Intanto il tentativo di superare la carenza di infermieri con la formazione di un certo numero di «super OSS», ossia operatori socio-sanitari particolarmente qualificati, non sta dando molti frutti: saranno meno del previsto e comunque saranno reclutati tra personale che già lavora nelle RSA, quindi quando si sposteranno negli ospedali rischiano di lasciare scoperte le case di riposo.

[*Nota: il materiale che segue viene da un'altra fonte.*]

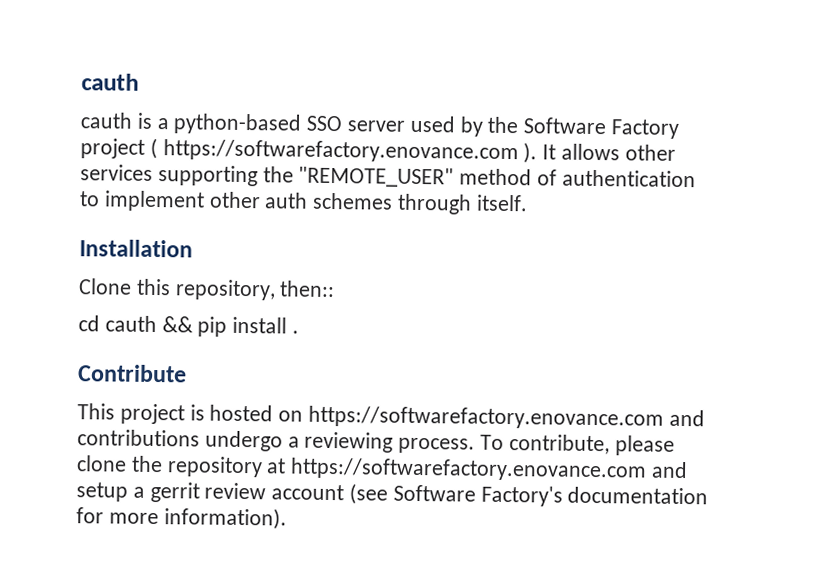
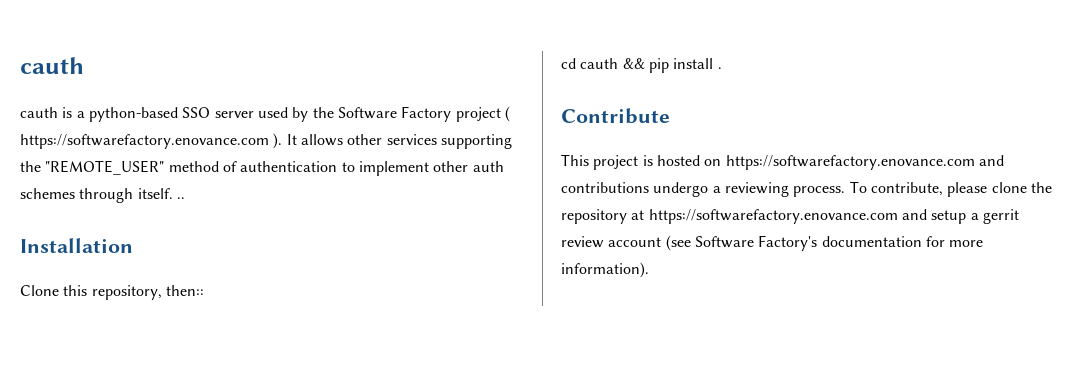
- It allows other services supporting the "REMOTE_USER" method of authentication to implement other auth schemes through itself.
+ It allows other services supporting the "REMOTE_USER" method of authentication to implement other auth schemes through itself. ..

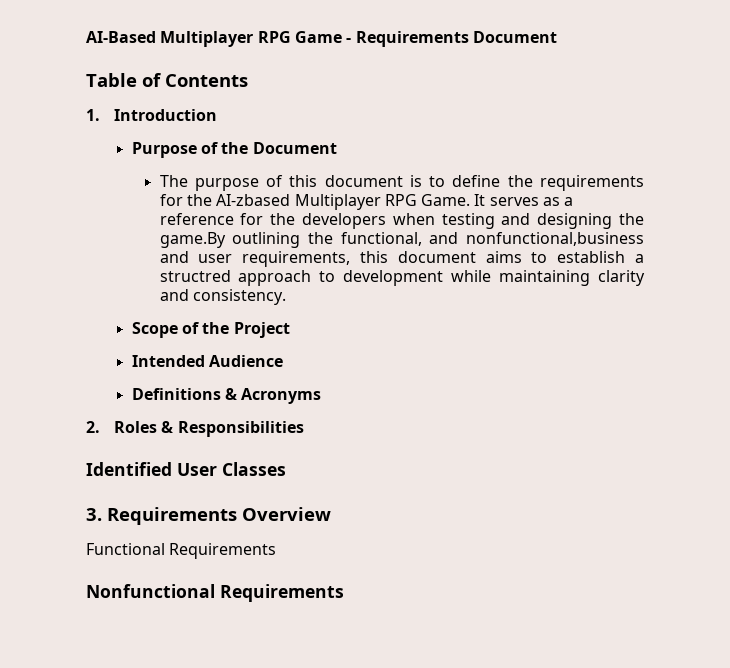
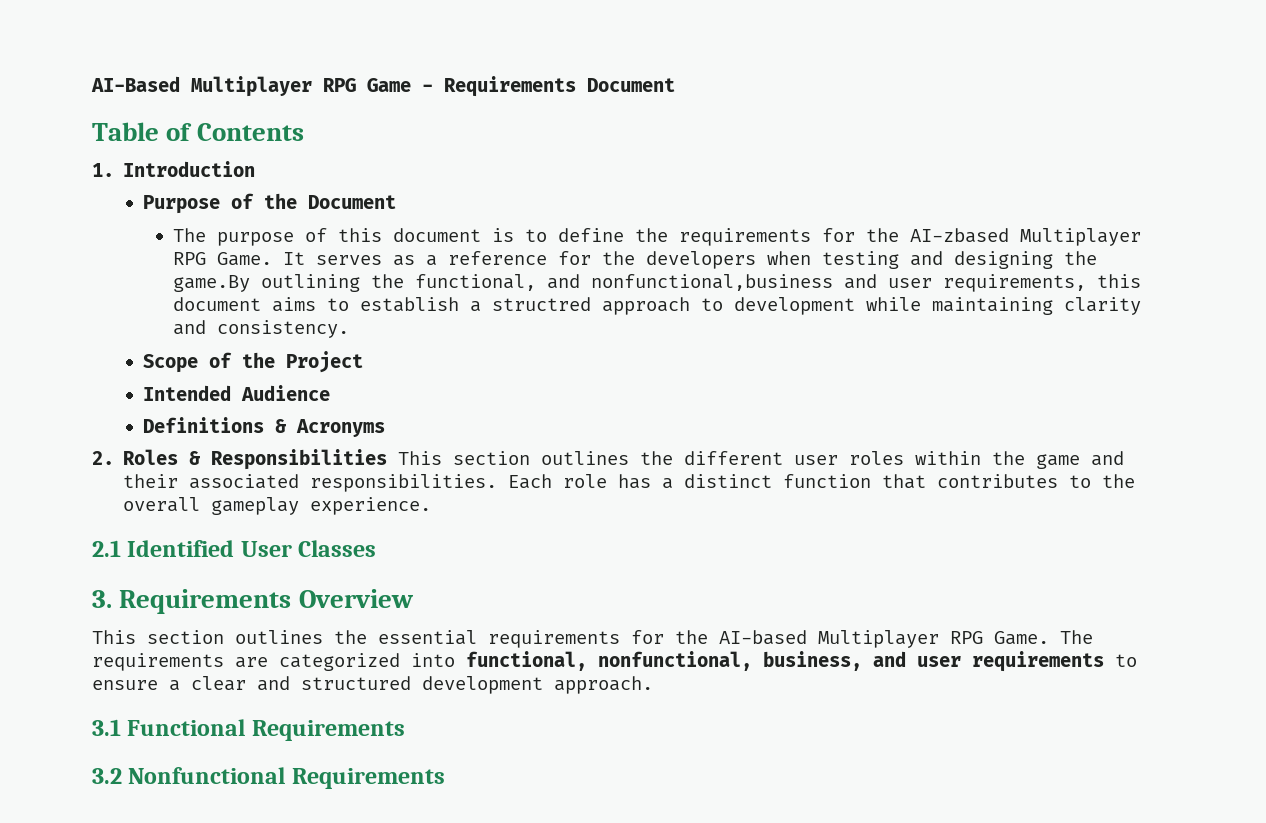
- 2. Roles & Responsibilities
- Identified User Classes
+ 2. Roles & Responsibilities This section outlines the different user roles within the game and their associated responsibilities. Each role has a distinct function that contributes to the overall gameplay experience.
+ 2.1 Identified User Classes
- Functional Requirements
+ This section outlines the essential requirements for the AI-based Multiplayer RPG Game. The requirements are categorized into functional, nonfunctional, business, and user requirements to ensure a clear and structured development approach.
+ 3.1 Functional Requirements
- Nonfunctional Requirements
+ 3.2 Nonfunctional Requirements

Nel frattempo l’attesa per eseguire anche un semplice esame del sangue raggiunge il mese (a meno che non ci si rivolga al privato non convenzionato), e le liste per le prestazioni specialistiche sono lunghissime; il nuovo direttore generale della sanità del Veneto ha esposto un piano di rientro, ma le soluzioni ipotizzate (fondi per lavoro straordinario di medici e infermieri, aumento del privato convenzionato) non sembrano fornire soluzioni strutturali. Probabilmente l’università dovrebbe formare più medici e più infermieri, e lo Stato dovrebbe assumerne di più e smettere di trasferire risorse al privato.
Sciopero a Verona
È da un po’ che tra i lavoratori e le lavoratrici dei Musei Civici di Verona tira aria di sciopero: il loro contratto, che prevedeva già un inquadramento salariale inferiore a quello del contratto nazionale di riferimento, è stato rivisto al ribasso dalla cooperativa da cui sono assunti (Le macchine celibi); il sindacato Usb ha aperto nelle ultime settimane una vertenza; e la questione è venuta alla ribalta anche a seguito di un servizio di Report. Venerdì 26 si è infine arrivati alla manifestazione; abbiamo ricostruito la questione in questo articolo e raccontato gli ultimi sviluppi e la giornata di sciopero in quest’altro articolo di ieri.
Le notizie riportate sono tratte da articoli pubblicati in quotidiani regionali e provinciali e altre testate, in particolare su Il Mattino di Padova, Il Corriere del Veneto, La Nuova di Venezia, Il Gazzettino, SkyTg24, ilsussidiario.net, nella settimana tra il 22 e il 27 maggio 2023.